Friday night, the line snaked around the Flawn Academic Center on UT Austin’s campus for the last day of early voting. A surge of last minute early voters took many by surprise, including Swecha Ramireddy and her friends, who stood in line for an hour and a half. “Like we were on that side of the building and came all the way over here so that’s what we thought, we thought, ‘Wow.'”
But some of their friends didn’t show. ‘I don’t know just laziness I guess. They’re always like, I don’t know who to vote for. I don’t like either candidate,” said Veda Shenoy.
The new Texas Media and Society Survey by the Annette Strauss Institute polled more than 1,000 Texans.
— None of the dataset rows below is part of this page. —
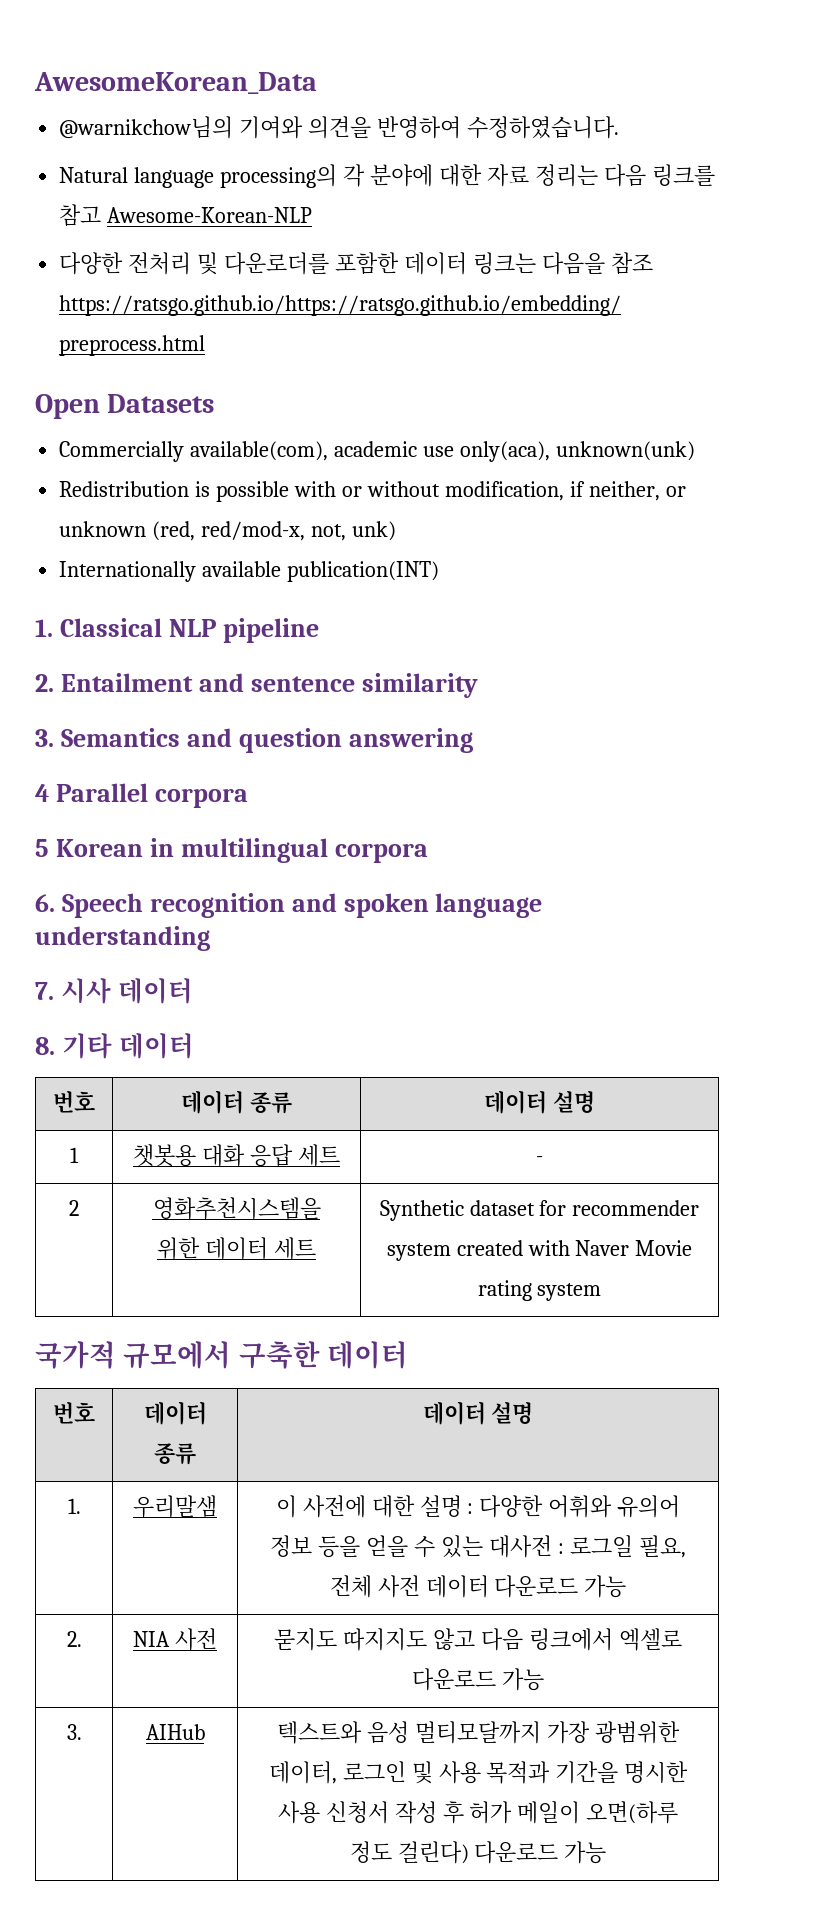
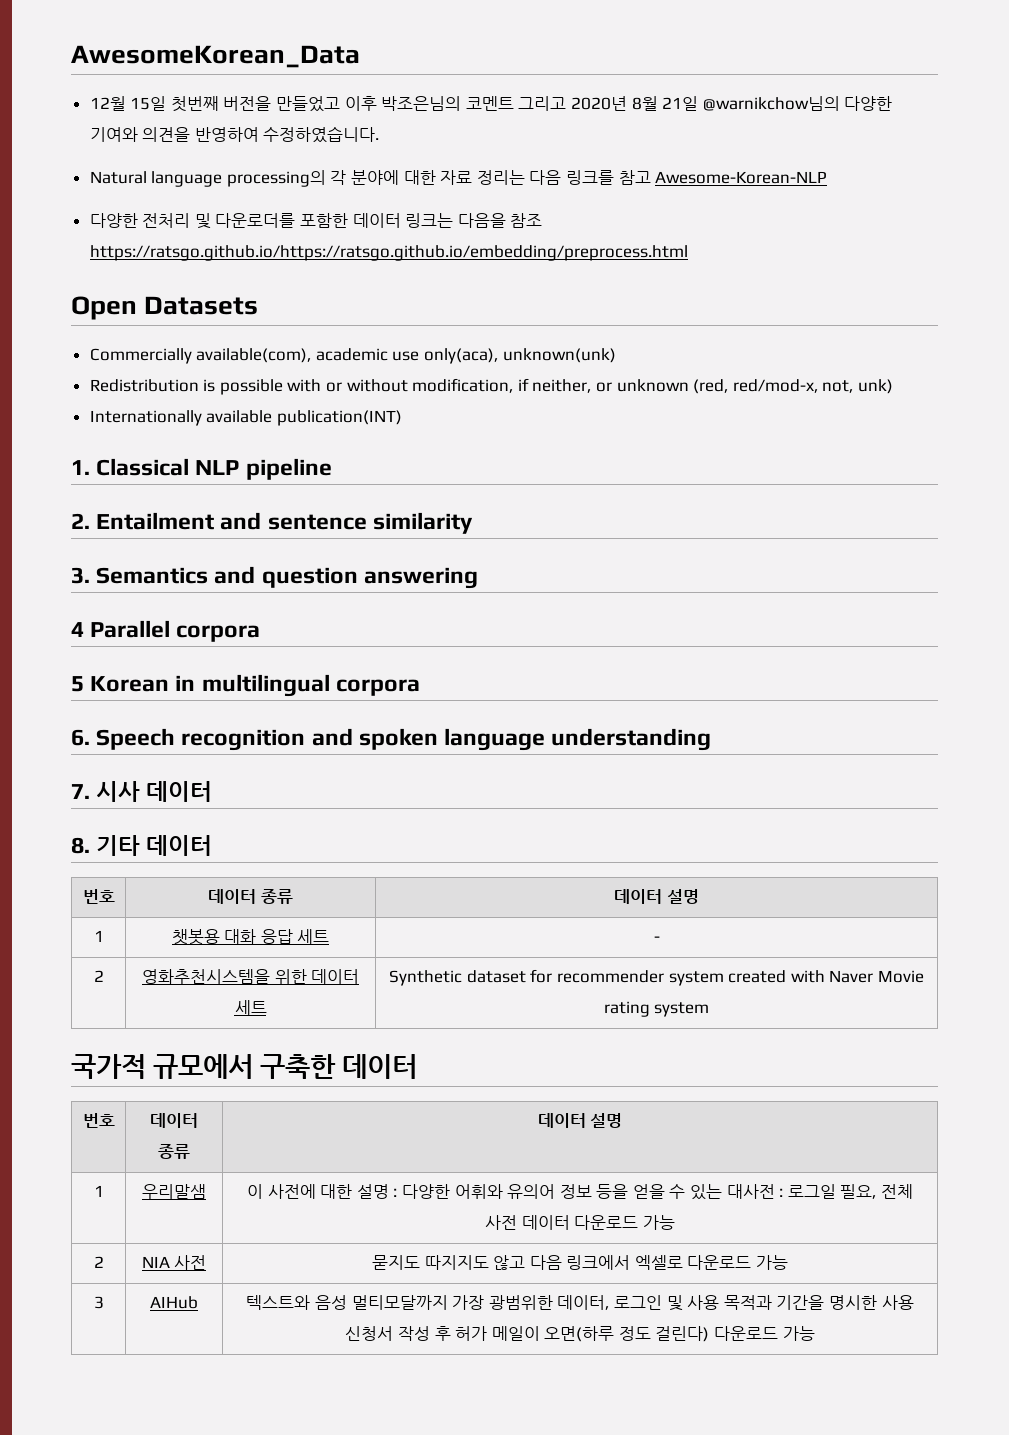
- @warnikchow님의 기여와 의견을 반영하여 수정하였습니다.
+ 12월 15일 첫번째 버전을 만들었고 이후 박조은님의 코멘트 그리고 2020년 8월 21일 @warnikchow님의 다양한 기여와 의견을 반영하여 수정하였습니다.
- 1. | 우리말샘 | 이 사전에 대한 설명 : 다양한 어휘와 유의어 정보 등을 얻을 수 있는 대사전 : 로그일 필요, 전체 사전 데이터 다운로드 가능
+ 1 | 우리말샘 | 이 사전에 대한 설명 : 다양한 어휘와 유의어 정보 등을 얻을 수 있는 대사전 : 로그일 필요, 전체 사전 데이터 다운로드 가능
- 2. | NIA 사전 | 묻지도 따지지도 않고 다음 링크에서 엑셀로 다운로드 가능
+ 2 | NIA 사전 | 묻지도 따지지도 않고 다음 링크에서 엑셀로 다운로드 가능
- 3. | AIHub | 텍스트와 음성 멀티모달까지 가장 광범위한 데이터, 로그인 및 사용 목적과 기간을 명시한 사용 신청서 작성 후 허가 메일이 오면(하루 정도 걸린다) 다운로드 가능
+ 3 | AIHub | 텍스트와 음성 멀티모달까지 가장 광범위한 데이터, 로그인 및 사용 목적과 기간을 명시한 사용 신청서 작성 후 허가 메일이 오면(하루 정도 걸린다) 다운로드 가능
The results show people over 30 still vote around 20 percent more than younger voters in presidential elections.
The main drivers for young people staying home were not enough information, a notion their vote doesn’t matter and a belief they have no say in government.
But Dominique Paderin says when the election is closer, more of her peers show. “This election is very relevant because so many people are interested in being a part of it and are actually going out to vote.”
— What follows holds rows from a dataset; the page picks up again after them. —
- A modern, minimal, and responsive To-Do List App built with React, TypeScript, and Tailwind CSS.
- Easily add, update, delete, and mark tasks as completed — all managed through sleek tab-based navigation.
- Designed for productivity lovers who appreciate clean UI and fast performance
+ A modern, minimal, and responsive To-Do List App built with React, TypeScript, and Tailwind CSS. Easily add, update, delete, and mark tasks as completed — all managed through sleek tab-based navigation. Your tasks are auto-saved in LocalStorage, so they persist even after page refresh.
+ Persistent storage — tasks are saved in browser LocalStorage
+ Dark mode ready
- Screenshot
Jay Jennings, post-doctoral research fellow for the Annette Strauss Institute for Civic Life, explained, “More young people need to understand the power of their vote only works when they vote. They cannot wait for politicians to choose to listen. Young voters need to force them to listen. If less than a third of millennials believe they have a say in government, then it is no surprise they vote at such a low level.”
Data from our media partners at the Texas Tribune found less than a quarter of adults under 25 in Texas voted in the last presidential campaign. That’s compared to 70 percent of Texans who voted that were 65 and older.
That same poll also looked at the race in the 2012 election.They found more Black adults voted in Texas than any other race with more than 61 percent, but both whites and Hispanics cast more ballots than the 2008 election. Still, millions of white and Hispanic adults did not vote in the last election.
Political campaigns will still try and tap into undecided voters. The last few days of this campaign could always be the exception to the rule. Jennings said, “I really hope their turnout reflects the work that has been done and the importance of Tuesday.”